Cronaca

L'anestesista Riccio diffamato, Marco
Poli e Gianfranco Salvatore a processo

Il 15 maggio del 2019 la procura di Cremona aveva chiesto l’archiviazione, ma il medico si era opposto. Il primo ottobre 2020 il gip Elisa Mombelli gli aveva dato ragione

Il dottor Mario Riccio

Si è aperto ieri il processo per diffamazione nei confronti dell’ex Assessore ai Servizi Sociali (al tempo in carica) Gianfranco Salvatore e del consigliere di maggioranza Marco Poli ai danni di Mario Riccio, responsabile dell’unità operativa di Anestesia e Rianimazione dell’ospedale Oglio Po, consigliere generale dell’associazione “Luca Coscioni” e membro della Consulta di Bioetica. Ieri Riccio, noto per aver aiutato a morire Piergiorgio Welby e per aver seguito da vicino i casi Englaro, Dj Fabo e Ridolfi, si è costituito parte civile. Il medico sarà ascoltato nell’udienza del prossimo 31 maggio.

I due imputati lo avrebbero diffamato tramite commenti pubblicati su un articolo di stampa online e riferiti ad una dichiarazione resa dal medico il 24 gennaio del 2019 sulla modifica della legge sul testamento biologico, nel rispetto della volontà dei pazienti liberamente espressa nelle disposizioni di trattamento anticipate. In quell’occasione, Riccio aveva segnalato l’impossibilità di fruire di tali disposizioni poiché la proposta modifica normativa comportava che le dichiarazioni dovessero essere depositate al comune di nascita e non al comune di residenza, preannunciando che lui avrebbe comunque rispettato le volontà dei pazienti contenute in qualsiasi documento ritenuto valido, al di là del suo deposito presso un ufficio di stato civile.

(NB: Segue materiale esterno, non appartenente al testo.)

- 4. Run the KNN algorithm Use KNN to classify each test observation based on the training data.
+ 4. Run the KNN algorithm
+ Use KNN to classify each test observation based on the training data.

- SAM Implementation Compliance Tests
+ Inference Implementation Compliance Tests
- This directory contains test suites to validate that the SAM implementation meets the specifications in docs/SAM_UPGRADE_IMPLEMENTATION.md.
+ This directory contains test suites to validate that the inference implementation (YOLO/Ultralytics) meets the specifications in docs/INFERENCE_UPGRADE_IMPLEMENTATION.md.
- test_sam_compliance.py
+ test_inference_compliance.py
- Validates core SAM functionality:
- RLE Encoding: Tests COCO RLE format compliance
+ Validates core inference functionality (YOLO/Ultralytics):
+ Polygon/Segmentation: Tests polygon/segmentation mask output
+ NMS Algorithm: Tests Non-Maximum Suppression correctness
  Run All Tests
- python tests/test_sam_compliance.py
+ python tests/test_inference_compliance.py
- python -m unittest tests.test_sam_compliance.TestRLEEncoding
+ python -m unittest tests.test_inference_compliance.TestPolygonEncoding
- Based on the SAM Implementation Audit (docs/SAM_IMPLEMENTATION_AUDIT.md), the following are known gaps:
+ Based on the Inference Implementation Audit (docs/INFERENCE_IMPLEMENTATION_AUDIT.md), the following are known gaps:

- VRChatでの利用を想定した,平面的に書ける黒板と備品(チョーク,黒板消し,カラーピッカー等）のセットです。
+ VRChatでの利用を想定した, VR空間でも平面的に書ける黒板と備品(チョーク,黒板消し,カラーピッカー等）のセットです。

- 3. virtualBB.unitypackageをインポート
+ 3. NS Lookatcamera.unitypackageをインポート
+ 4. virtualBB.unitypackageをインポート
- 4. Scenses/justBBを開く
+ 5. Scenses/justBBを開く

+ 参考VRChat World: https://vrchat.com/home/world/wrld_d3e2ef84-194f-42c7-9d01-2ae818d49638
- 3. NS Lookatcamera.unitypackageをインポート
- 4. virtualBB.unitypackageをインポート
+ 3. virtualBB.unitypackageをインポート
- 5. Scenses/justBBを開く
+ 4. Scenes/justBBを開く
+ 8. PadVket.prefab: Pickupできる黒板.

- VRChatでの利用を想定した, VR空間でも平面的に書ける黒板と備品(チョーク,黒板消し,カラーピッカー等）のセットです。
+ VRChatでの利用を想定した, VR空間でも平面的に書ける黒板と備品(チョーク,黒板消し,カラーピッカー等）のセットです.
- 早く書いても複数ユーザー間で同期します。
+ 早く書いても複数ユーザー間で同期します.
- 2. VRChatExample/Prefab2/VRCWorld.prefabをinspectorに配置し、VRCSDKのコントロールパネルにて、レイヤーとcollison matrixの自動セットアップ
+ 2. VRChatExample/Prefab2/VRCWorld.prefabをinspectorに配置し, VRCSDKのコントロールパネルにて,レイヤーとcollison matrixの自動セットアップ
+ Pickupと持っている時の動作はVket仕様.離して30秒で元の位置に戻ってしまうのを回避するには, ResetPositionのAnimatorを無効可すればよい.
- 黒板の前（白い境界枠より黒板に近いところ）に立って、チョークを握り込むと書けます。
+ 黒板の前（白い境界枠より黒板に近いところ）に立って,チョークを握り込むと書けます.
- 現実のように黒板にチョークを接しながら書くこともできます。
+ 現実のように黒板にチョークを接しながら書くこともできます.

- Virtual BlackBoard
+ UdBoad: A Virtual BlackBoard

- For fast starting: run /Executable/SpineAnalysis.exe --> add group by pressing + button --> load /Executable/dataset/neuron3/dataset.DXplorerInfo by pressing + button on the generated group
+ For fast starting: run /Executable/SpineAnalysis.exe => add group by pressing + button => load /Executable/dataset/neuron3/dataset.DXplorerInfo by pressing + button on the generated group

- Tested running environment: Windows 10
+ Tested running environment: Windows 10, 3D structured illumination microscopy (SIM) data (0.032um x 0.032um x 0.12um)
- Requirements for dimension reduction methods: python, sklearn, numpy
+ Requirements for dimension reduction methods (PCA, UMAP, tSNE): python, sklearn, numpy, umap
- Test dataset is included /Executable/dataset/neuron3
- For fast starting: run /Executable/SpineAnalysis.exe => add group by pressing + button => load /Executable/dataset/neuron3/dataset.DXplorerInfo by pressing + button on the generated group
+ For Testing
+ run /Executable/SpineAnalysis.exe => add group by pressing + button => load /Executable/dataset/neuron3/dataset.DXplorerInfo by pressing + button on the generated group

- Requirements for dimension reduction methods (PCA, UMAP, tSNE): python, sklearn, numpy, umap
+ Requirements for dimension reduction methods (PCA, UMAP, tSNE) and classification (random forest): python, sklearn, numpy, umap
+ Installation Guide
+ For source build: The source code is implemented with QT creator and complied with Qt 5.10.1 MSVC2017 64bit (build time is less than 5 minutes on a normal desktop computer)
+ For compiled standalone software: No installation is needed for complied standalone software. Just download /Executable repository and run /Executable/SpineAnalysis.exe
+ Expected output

Nella lettera aperta “Obbedienza civile? La morte per compassione stia lontana dall’OglioPo”, i due consiglieri comunali avrebbero diffamato il medico, associando le sue dichiarazioni al famoso programma T4, il programma nazista di eutanasia che prevedeva la soppressione di persone affette da malattie genetiche inguaribili e di portatori di handicap. “Ecco che un medico”, è una delle frasi pubblicate, “anzichè farsi prossimo in fedeltà al giuramento di Ippocrate, si offre di diventare carnefice”. Per Riccio, come si legge nell’atto di costituzione di parte civile, quelle affermazioni avevano paragonato il suo operato a quello di un “pericoloso nazista”, ed era partita la querela per diffamazione aggravata a mezzo stampa.

Il 15 maggio del 2019 la procura di Cremona aveva chiesto l’archiviazione, ma il medico si era opposto. Il primo ottobre 2020 il gip Elisa Mombelli gli aveva dato ragione, ritenendo “il testo pubblicato palesemente diffamatorio già dall’incipit”: “Abbiamo trovato non casuale e sinistro il fatto che sia stata rilasciata nell’immediata ricorrenza del Giorno della Memoria”, avevano scritto i due assessori. “Come non associare questa dichiarazione con il tristemente famoso programma T4…”. “Di fatto”, aveva osservato il gip, “l’articolo richiama invero alla mente del lettore una pagina drammatica della storia mondiale ed induce il lettore medio a reinterpretare in maniera distorta la dichiarazione di intenti del querelante, attraverso una forma espositiva che appare dunque inadeguata, sovrabbondante e gravemente infamante”.

Per la parte civile, “le frasi pubblicate dagli assessori hanno avuto il solo scopo di strumentalizzare e volutamente travisare le dichiarazioni del dott. Riccio in materia di Dat (le disposizioni anticipate di trattamento), al solo scopo di oltraggiare, offendere e denigrare la persona offesa”.